Oft verrät das Unfertige mehr über eine Produktion als der Blick auf das gerundete Meisterwerk. Das Flow Dance Festival 2014 „möchte den Tanz sichtbar machen“, wie die Organisatoren Achim Conrad und Klaus Dilger sagen, da eignet sich eine Lecture Performance gut, um einen Blick in die Werkstatt der Choreographen zu werfen. Die in Bonn beheimateten Rafaële Giovanola und Rainald Endraß arbeiten derzeit für CocoonDance an einer internationalen Produktion, die zu großen Teilen auf der Ile de La Réunion entsteht, weil dort Simon Rouby, Filmregisseur und Animationsspezialist, sein Studio eingerichtet hat. Schaut man heute Choreographen über die Schulter, dann sieht man nicht nur Ballett-Übungen, sondern die Konfrontation mit digitalen Medien, seien sie optisch oder akustisch ausgerichtet, wird unausweichlich.
Das Sujet von CocoonDance wird Lewis Carrolls Erwachsenenmärchen „Alice in Wonderland“ sein. Ein Stoff, wie gemacht für die Bühne. Freilich braucht man ein gehöriges Stück Mut für den Trip ins Land der Scherze, Hinterhältigkeiten und der Auflösung jeglicher Logik. Auf diesem Terrain sind schon viele Inszenierungen in den Fußangeln der Sprachspiele und Absurditäten zu Fall gekommen. „Alice in Wonderland“, das ist vielleicht eher eine Methode der poetisch-gezielten Zerstörung von Sinn und Zusammenhang, als dass es sich tatsächlich um eine Geschichte handelte. Die Produktion will all das unter dem Titel „Revisiting Wonderland“ reflektieren. So kann man beobachten, wie Simon Rouby Lichtbilder herstellt, die Linie um Linie komplettiert werden. Ein Zimmer mit offenem Kamin wird gezeichnet, während die Tänzerin Laure Dupont in den Entstehungsprozess einzudringen versucht. Eine zweite Projektionsfläche mit Filmbildern gibt der Bühnenlandschaft eine reizvolle Laboratmosphäre.
Die Tänzerin bewegt sich zwischen den Bildern.

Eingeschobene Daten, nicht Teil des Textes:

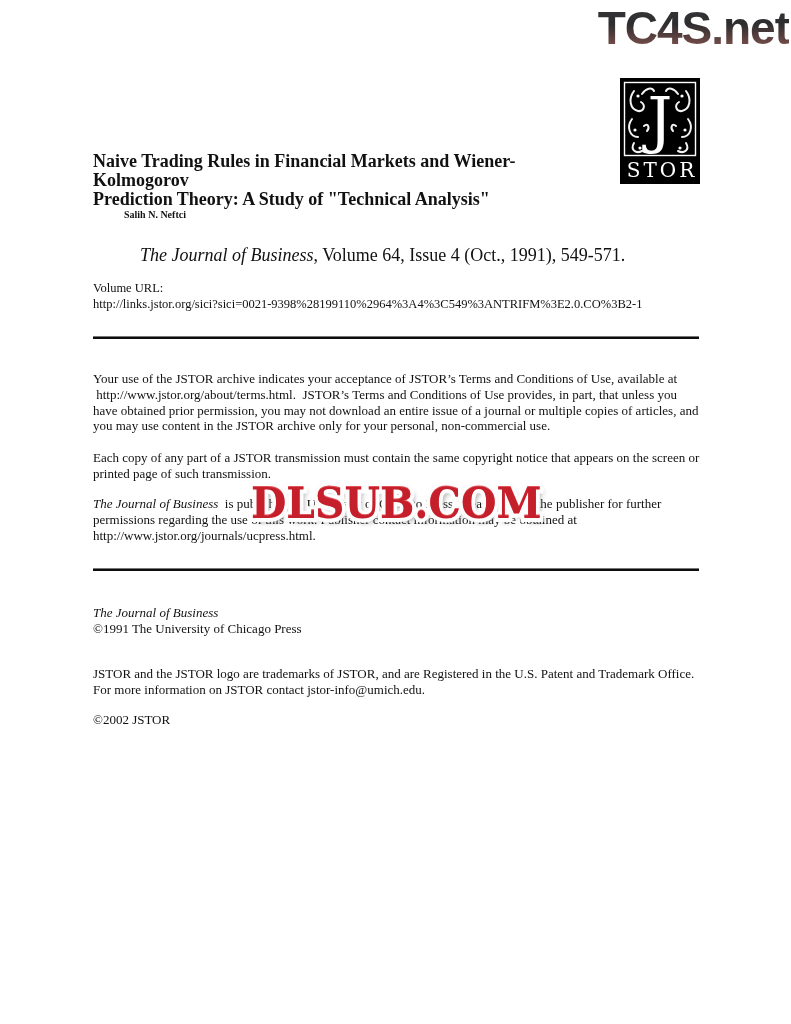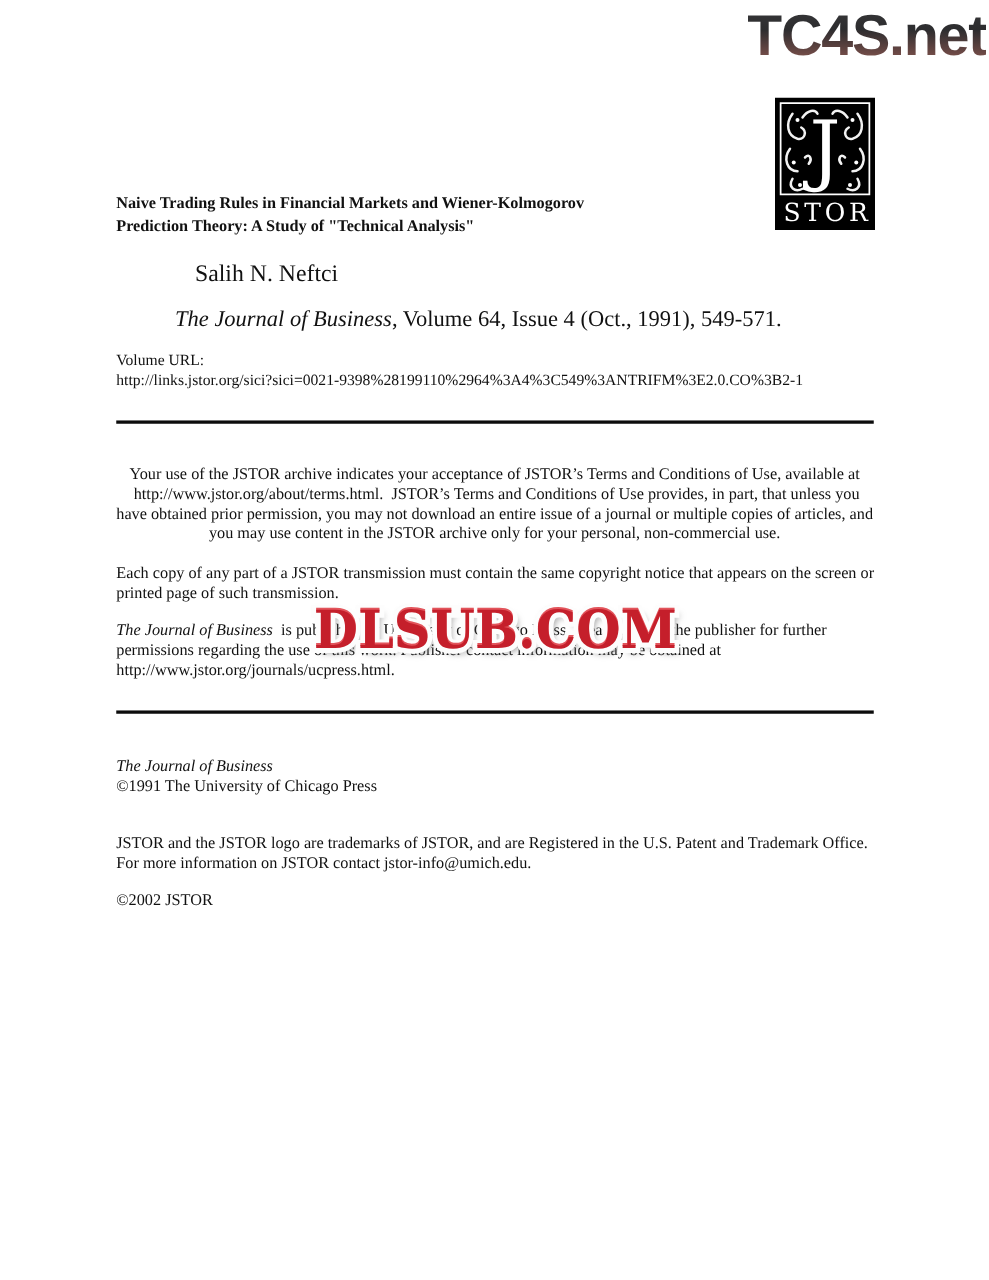--- a/index.html
+++ b/index.html
@@ -42,33 +42,33 @@
   .wm-bot .layer{position:absolute;left:0;top:0;}
   .wm-bot .glow{color:#e4e4e4; -webkit-text-stroke:8px #e2e2e2; text-shadow:3px 3px 4px rgba(120,120,120,0.6);}
   .wm-bot .outline{color:#3c2127; -webkit-text-stroke:4.5px #3c2127;}
   .wm-bot .fill{position:relative; color:#c75f67; text-shadow:0 1px 0 #a33c45;}
   
   .logo{position:absolute; left:620px; top:78px; width:80px; height:106px;}
   
   .abs{position:absolute;}
   .title{
     left:93px; top:152px; width:480px;
-    font-weight:bold; font-size:13px; line-height:19px;
+    font-weight:bold; font-size:18px; line-height:19px;
   }
-  .author{left:156px; top:209px; font-size:19px;}
+  .author{left:124px; top:209px; font-size:10px;font-weight:bold;}
   .citation{left:140px; top:245px; font-size:18px; white-space:pre;}
   .stable{left:93px; top:281px; font-size:12.5px; line-height:15.5px;}
   .rule{
     left:93px; width:606px; height:3px;
     background:linear-gradient(180deg,#777 0,#777 1px,#0c0c0c 1px,#0c0c0c 3px);
   }
   .rule1{top:336px;} .rule2{top:568px;}
   .body-par{left:93px; font-size:13px; line-height:15.8px;}
   .body-par .line{white-space:pre;}
-  .p1{top:371px;text-align:center;} .p2{top:450px;} .p3{top:496px;}
+  .p1{top:371px;} .p2{top:450px;} .p3{top:496px;}
   .credit{left:93px; top:605px; font-size:13px; line-height:15.8px;}
   .trademark{left:93px; top:666px; font-size:13px; line-height:15.8px;}
   .c2002{left:93px; top:712px; font-size:13px;}
   .footer{
     right:93px; top:902px; font-size:11px; line-height:15.5px;
     text-align:right;
   }
   .it{font-style:italic;}
 </style>
 </head>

Vereinzelt setzt sie Akzente mit einem Hauch von Erotik, die von den kaum verschleierten erotischen Fantasien Lewis Carrolls erzählen und die Triebfeder der Alice-Geschichte bilden. Aber oftmals bleiben ihre Bewegungen auch ein Suchen, das im Ungefähren zwischen den dominierenden Bildern verweht. Gegen die digitalen Zeichen haben menschliche Körper zumeist schlechte Chancen auf der Bühne. Tatsächlich scheint die Produktion im Überangebot von medialen Grenzüberschreitungen, die das Sujet und der Wechsel zwischen Zeichen, Filmbildern und Körperarbeit offeriert, den Kompass einer dramaturgischen Ausrichtung noch nicht gefunden zu haben.
Hoffnung für das Gelingen der Produktion bietet ein Ansatz von Jörg Ritzenhoff, der schon in diesen Werkproben mit seiner Musik viel Atmosphäre für Alices Rückreise ins Wunderland bietet. Ritzenhoff erzeugt Klänge mit zahlreichen Instrumenten, die sich in unterschiedlicher Entfernung zum Aufnahmegerät befinden. So entsteht der Eindruck eines akustischen Raums, der das Spiel mit den Bildern erdet. In jedem Fall verspricht die Produktion von CocoonDance, die in einem Jahr Premiere haben soll, eine prickelnde Herausforderung für die Tanzszene in NRW zu werden. Toll, dass Giovanola und Endraß in der Halle von Barnes Crossing diese Nähe und Offenheit gewährten, um das Publikum des Festivals an ihren intimen Arbeitsprozessen teilhaben zu lassen.